En conclusion, bien que respectivement interdite et réglementée, l’otectomie et la caudectomie restent parfois réalisées au détriment de la santé et du bien-être des chiens. Ces interventions affectent non seulement la communication entre eux, mais risqueraient également de modifier la perception que les humains en ont. L’interdiction de la caudectomie figure d’ailleurs parmi les mesures fortes listées par le gouvernement dans le Plan national pour améliorer le bien-être des animaux de compagnie, lancé le 22 mai 2024.

[1] Norris, L. J., Pinchbeck, G. L., Noble, P. J. M., & Radford, A. D. (2023). Dogs with cropped ears in the UK: a population‐based study using electronic health records. Veterinary Record, 192(5), no-no.

[2] Mills, K. E., von Keyserlingk, M. A., & Niel, L. (2016). A review of medically unnecessary surgeries in dogs and cats. Journal of the American Veterinary Medical Association, 248(2), 162-171.

[3] Houlton, J. E. F. (2008). A survey of gundog lameness and injuries in Great Britain in the shooting seasons 2005/2006 and 2006/2007. Veterinary and comparative Orthopaedics and Traumatology, 21(03), 231-237.

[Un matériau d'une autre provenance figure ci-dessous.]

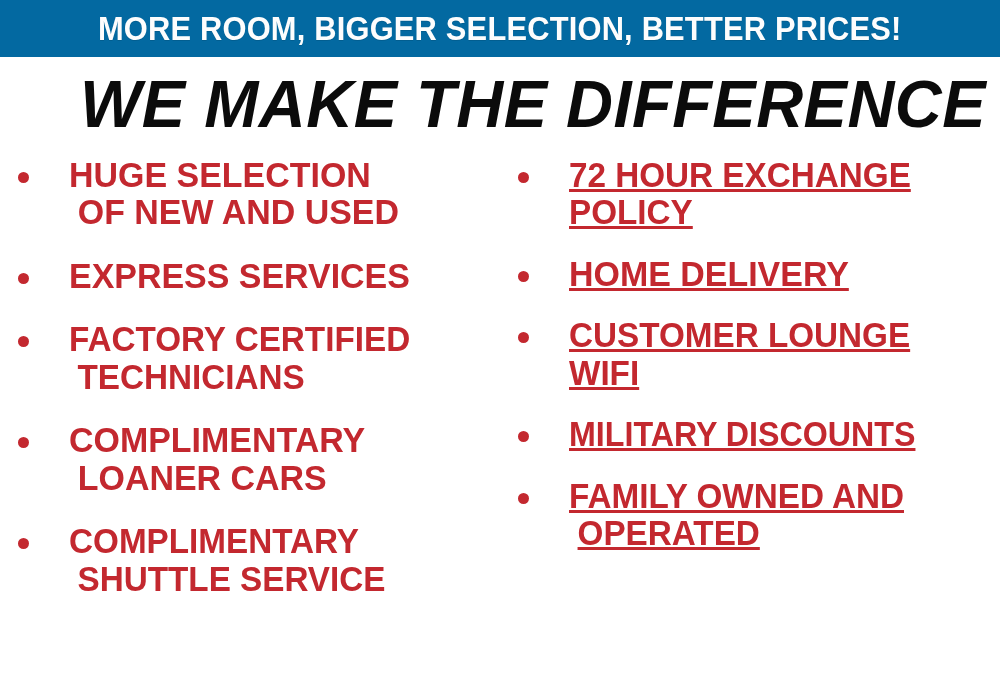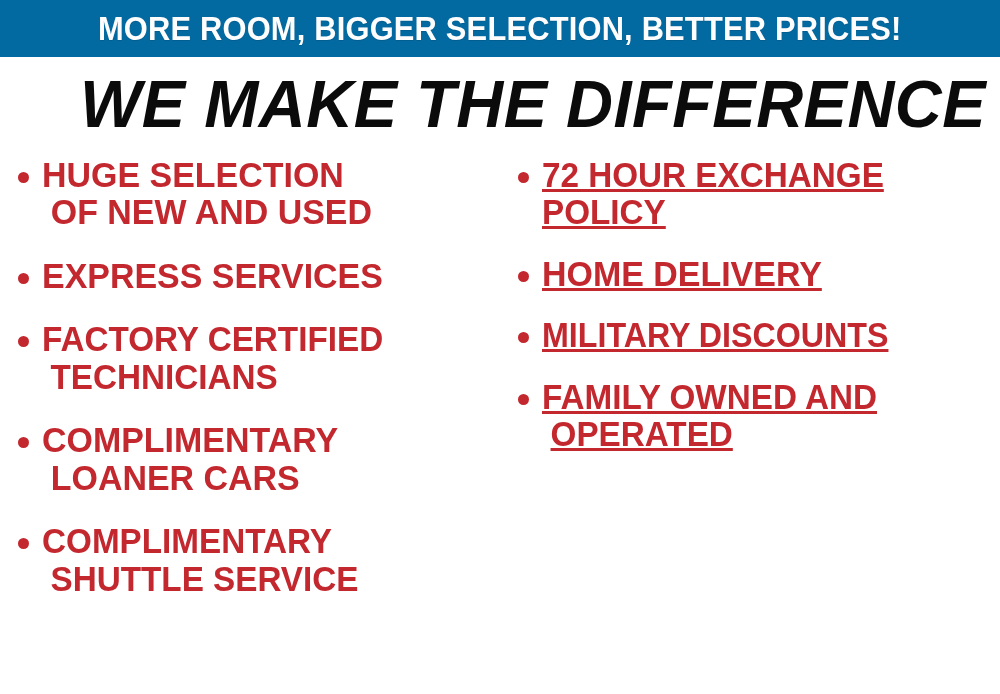--- a/index.html
+++ b/index.html
@@ -83,20 +83,21 @@
 
   .bullet-item {
     display: flex;
     align-items: flex-start;
     color: #c3282f;
     font-family: "Liberation Sans Narrow", "Liberation Sans", sans-serif;
     font-weight: bold;
     font-size: 35px;
     line-height: 1.07;
     letter-spacing: 0px;
+    gap: 27px;
   }
   .bullet-dot {
     flex: 0 0 auto;
     width: 11px;
     height: 11px;
     border-radius: 50%;
     background: #c3282f;
     margin-right: 13px;
     margin-top: 16px;
   }
@@ -165,20 +166,24 @@
     <div class="bullet-item li-gap-md">
       <span class="bullet-dot"></span>
       <span class="bullet-text squeeze-95"><span>72 HOUR EXCHANGE</span><br><span>POLICY</span></span>
     </div>
 
     <div class="bullet-item li-gap-md">
       <span class="bullet-dot"></span>
       <span class="bullet-text squeeze-97"><span>HOME DELIVERY</span></span>
     </div>
 
+    <div class="bullet-item li-gap-md">
+      <span class="bullet-dot"></span>
+      <span class="bullet-text squeeze-95"><span>CUSTOMER LOUNGE</span><br><span>WIFI</span></span>
+    </div>
 
     <div class="bullet-item li-gap-md">
       <span class="bullet-dot"></span>
       <span class="bullet-text squeeze-92"><span>MILITARY DISCOUNTS</span></span>
     </div>
 
     <div class="bullet-item li-gap-md">
       <span class="bullet-dot"></span>
       <span class="bullet-text squeeze-95"><span>FAMILY OWNED AND</span><br><span class="nudge">OPERATED</span></span>
     </div>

[4] Décret n° 2004-416 du 11 mai 2004 portant publication de la convention européenne pour la protection des animaux de compagnie

[5] Animal Welfare Act 2006

[6]  Article R214-21 du Code rural et de la pêche maritime.

[7] Noonan, G. J., Rand, J. S., Blackshaw, J. K., & Priest, J. (1996). Behavioural observations of puppies undergoing tail docking. Applied Animal Behaviour Science, 49(4), 335-342.

[8] Mellor, D. J. (2018). Tail docking of canine puppies: Reassessment of the tail’s role in communication, the acute pain caused by docking and interpretation of behavioural responses. Animals, 8(6), 82.

[9] AVMA – Literature review on the welfare implications of ear cropping in dogs

[10] Holt, P. E., & Thrusfield, M. V. (1993). Association in bitches between breed, size, neutering and docking, and acquired urinary incontinence due to incompetence of the urethral sphincter mechanism. The Veterinary Record, 133(8), 177-180.

[11] AVMA – Literature review on the welfare implications of tail docking of dogs

[12] Packová, A., & Takáčová, D. (2020). Dogs health related to ear cropping. Folia Vet, 64(1), 77-82.

[13] Siniscalchi, M., d’Ingeo, S., Minunno, M., & Quaranta, A. (2018). Communication in dogs. Animals, 8(8), 131

[14] Mellor, D. J. (2018). Tail docking of canine puppies: Reassessment of the tail’s role in communication, the acute pain caused by docking and interpretation of behavioural responses. Animals, 8(6), 82.

[15] Mills, K. E., Robbins, J., & von Keyserlingk, M. A. (2016). Tail docking and ear cropping dogs: Public awareness and perceptions. PloS one, 11(6), e0158131.

à retenir

CHIFFRE CLÉ

2004

Date de ratification de la Convention européenne pour la protection des animaux de compagnie par la France.